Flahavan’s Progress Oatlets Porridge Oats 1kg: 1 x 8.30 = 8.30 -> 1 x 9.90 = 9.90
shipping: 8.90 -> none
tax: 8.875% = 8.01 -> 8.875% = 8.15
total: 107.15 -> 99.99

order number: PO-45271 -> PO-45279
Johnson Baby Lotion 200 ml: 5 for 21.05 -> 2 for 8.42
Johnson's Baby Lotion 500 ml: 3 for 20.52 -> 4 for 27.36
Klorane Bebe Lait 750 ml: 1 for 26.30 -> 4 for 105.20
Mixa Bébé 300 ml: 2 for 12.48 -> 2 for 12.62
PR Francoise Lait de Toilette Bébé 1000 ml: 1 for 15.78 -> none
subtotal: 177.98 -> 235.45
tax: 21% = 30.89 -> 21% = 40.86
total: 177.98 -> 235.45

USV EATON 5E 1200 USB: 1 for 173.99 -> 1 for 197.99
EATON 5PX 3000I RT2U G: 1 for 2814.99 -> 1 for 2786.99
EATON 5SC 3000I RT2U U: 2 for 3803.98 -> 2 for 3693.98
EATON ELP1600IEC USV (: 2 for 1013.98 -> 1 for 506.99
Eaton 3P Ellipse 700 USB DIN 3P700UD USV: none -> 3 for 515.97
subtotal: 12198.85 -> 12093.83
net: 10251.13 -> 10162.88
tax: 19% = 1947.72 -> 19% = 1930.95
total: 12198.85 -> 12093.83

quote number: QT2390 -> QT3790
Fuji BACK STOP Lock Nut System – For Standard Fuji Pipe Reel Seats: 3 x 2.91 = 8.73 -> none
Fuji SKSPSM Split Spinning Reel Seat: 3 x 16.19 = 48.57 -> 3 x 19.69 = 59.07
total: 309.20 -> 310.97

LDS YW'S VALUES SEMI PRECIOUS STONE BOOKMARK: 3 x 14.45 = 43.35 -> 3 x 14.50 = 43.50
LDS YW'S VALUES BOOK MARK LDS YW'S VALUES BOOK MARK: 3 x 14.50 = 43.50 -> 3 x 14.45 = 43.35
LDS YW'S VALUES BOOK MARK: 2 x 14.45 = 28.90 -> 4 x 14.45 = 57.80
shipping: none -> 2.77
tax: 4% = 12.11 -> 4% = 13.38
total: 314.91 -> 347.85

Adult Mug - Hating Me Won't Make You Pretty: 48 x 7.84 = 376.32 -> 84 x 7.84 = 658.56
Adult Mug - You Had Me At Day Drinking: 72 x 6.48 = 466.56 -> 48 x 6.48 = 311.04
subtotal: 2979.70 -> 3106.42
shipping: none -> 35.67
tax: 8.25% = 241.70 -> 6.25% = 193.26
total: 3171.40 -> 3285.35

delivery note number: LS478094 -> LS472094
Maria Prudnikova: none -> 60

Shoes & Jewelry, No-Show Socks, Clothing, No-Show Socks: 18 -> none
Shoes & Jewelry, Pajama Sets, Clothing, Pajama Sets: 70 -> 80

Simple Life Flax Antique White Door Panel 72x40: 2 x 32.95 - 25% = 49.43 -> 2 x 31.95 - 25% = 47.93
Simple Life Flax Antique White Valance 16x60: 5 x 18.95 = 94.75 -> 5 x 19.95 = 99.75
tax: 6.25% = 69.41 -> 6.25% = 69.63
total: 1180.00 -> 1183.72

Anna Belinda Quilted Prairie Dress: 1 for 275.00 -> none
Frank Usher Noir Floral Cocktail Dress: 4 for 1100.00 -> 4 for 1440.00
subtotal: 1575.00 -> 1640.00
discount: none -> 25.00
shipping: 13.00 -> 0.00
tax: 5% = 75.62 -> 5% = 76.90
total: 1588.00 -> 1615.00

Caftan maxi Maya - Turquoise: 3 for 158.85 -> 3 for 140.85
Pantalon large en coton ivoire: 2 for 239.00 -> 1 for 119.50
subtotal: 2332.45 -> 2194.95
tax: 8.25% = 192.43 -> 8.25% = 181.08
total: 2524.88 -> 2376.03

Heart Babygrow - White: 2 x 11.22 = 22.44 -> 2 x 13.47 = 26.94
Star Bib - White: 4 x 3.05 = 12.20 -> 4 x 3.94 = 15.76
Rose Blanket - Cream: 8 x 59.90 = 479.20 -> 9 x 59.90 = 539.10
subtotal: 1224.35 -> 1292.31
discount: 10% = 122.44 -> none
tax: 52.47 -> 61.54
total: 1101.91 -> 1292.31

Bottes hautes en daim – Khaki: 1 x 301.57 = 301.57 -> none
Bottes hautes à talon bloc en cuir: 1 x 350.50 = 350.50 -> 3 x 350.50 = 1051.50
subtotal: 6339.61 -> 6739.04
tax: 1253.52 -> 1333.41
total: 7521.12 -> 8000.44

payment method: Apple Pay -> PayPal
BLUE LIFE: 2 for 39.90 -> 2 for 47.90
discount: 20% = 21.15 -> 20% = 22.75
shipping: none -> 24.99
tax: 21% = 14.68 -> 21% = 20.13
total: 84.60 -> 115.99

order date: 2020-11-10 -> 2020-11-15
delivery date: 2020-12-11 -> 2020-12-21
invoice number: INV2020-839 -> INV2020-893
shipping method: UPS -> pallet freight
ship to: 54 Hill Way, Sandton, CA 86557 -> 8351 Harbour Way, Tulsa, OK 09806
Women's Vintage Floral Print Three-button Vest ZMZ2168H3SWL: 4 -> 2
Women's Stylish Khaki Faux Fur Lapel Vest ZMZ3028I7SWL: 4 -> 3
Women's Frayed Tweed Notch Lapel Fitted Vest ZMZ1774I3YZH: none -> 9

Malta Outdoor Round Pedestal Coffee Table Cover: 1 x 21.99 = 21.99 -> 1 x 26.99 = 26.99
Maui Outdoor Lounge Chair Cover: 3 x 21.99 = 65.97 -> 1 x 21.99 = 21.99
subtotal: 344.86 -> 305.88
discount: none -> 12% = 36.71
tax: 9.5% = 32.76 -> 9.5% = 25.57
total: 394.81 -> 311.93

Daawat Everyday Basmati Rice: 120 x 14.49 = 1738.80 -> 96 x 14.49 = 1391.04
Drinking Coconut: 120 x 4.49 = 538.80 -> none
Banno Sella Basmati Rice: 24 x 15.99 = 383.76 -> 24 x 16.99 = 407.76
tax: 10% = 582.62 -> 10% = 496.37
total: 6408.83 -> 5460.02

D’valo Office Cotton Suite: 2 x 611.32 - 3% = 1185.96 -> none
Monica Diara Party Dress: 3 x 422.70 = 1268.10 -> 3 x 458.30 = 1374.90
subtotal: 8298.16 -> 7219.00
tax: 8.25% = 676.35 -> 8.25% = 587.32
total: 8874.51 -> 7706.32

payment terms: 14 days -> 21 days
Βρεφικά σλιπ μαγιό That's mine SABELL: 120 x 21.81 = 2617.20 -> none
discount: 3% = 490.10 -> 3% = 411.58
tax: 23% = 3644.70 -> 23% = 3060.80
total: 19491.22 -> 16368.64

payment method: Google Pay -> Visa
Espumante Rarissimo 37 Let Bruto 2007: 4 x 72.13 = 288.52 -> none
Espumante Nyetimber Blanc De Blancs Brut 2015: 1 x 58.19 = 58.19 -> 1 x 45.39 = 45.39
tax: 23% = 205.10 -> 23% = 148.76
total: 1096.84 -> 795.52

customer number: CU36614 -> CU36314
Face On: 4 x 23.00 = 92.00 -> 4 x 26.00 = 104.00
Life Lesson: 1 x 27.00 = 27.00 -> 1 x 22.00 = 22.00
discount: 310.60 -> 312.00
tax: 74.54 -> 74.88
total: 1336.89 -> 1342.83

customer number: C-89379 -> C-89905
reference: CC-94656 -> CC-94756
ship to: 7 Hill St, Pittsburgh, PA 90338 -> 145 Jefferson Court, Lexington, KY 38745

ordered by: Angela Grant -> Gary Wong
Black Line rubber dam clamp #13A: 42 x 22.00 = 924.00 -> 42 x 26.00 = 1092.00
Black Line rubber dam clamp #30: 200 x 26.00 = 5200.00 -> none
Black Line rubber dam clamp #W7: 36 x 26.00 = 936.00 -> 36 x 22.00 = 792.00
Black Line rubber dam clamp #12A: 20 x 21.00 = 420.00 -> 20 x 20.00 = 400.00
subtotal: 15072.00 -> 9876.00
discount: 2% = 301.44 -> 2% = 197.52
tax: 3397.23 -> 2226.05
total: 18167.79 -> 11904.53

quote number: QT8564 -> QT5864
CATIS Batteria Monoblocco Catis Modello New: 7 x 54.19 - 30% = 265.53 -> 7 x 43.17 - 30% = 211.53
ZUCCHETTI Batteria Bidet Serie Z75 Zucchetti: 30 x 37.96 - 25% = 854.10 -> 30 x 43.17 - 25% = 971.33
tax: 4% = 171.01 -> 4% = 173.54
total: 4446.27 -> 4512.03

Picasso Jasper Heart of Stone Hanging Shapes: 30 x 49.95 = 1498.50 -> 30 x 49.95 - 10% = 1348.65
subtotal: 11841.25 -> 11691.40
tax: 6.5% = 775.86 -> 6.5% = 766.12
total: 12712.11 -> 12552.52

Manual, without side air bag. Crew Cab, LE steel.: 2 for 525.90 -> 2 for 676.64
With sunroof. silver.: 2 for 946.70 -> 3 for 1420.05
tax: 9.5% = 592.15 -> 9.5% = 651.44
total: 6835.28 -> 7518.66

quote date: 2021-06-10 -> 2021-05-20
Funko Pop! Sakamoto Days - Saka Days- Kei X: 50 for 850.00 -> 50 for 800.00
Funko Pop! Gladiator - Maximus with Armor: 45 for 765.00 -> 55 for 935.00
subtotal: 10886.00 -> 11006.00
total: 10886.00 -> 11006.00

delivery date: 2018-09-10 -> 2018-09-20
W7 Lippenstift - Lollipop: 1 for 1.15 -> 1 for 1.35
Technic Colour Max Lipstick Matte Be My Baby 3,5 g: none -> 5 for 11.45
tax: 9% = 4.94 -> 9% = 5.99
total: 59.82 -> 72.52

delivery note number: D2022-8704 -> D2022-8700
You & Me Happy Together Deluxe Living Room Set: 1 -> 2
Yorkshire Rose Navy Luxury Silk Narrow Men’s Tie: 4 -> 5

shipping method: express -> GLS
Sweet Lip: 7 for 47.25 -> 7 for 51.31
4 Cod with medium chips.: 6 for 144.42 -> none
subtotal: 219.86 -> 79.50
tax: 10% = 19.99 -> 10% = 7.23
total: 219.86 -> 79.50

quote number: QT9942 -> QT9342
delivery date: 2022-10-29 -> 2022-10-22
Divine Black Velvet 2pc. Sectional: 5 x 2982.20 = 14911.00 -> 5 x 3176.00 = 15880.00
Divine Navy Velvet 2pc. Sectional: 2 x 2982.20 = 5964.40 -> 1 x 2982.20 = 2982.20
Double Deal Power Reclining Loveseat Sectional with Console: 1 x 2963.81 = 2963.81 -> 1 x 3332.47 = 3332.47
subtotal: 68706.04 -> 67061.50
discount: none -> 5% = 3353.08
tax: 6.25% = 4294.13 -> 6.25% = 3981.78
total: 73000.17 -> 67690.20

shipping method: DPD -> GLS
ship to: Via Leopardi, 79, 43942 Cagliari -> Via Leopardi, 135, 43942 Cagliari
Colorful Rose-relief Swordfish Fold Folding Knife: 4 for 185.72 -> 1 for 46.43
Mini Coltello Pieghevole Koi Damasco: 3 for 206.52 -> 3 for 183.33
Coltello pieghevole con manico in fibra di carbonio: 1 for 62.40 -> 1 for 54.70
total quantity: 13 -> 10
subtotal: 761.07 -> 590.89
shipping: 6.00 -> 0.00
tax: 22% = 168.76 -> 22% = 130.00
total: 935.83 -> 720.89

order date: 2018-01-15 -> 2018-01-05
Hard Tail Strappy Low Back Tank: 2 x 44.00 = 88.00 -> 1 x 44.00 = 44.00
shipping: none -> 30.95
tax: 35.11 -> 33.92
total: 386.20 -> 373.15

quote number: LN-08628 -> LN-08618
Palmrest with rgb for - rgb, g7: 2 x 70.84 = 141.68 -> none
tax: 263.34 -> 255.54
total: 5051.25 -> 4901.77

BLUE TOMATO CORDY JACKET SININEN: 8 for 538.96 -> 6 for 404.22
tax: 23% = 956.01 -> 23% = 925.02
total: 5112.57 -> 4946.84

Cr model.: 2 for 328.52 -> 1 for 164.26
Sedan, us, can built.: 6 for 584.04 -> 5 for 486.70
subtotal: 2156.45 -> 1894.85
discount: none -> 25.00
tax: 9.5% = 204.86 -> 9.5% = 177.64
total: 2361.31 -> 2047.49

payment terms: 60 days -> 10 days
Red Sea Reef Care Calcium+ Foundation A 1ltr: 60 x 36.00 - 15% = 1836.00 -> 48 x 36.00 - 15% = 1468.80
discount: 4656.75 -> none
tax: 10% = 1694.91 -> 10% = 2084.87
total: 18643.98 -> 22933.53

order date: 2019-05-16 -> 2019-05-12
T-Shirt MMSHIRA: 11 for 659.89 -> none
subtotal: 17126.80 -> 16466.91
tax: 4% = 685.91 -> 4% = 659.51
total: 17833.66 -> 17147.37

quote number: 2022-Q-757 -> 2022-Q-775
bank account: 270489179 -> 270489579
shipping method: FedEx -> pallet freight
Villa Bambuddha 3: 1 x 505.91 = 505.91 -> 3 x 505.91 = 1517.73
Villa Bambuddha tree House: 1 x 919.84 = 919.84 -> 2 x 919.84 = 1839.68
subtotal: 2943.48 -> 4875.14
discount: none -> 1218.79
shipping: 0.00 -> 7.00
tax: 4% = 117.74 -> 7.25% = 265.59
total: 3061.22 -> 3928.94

--------------------------------

** ABOUT THIS TASK **
The required answer is the run of lines above, starting at the line with "total: 59.82 -> 72.52" and ending at the line with "4 Cod with medium", reproduced exactly with both ends.

** FINISHED EXERCISE **
total: 59.82 -> 72.52

delivery note number: D2022-8704 -> D2022-8700
You & Me Happy Together Deluxe Living Room Set: 1 -> 2
Yorkshire Rose Navy Luxury Silk Narrow Men’s Tie: 4 -> 5

shipping method: express -> GLS
Sweet Lip: 7 for 47.25 -> 7 for 51.31
4 Cod with medium chips.: 6 for 144.42 -> none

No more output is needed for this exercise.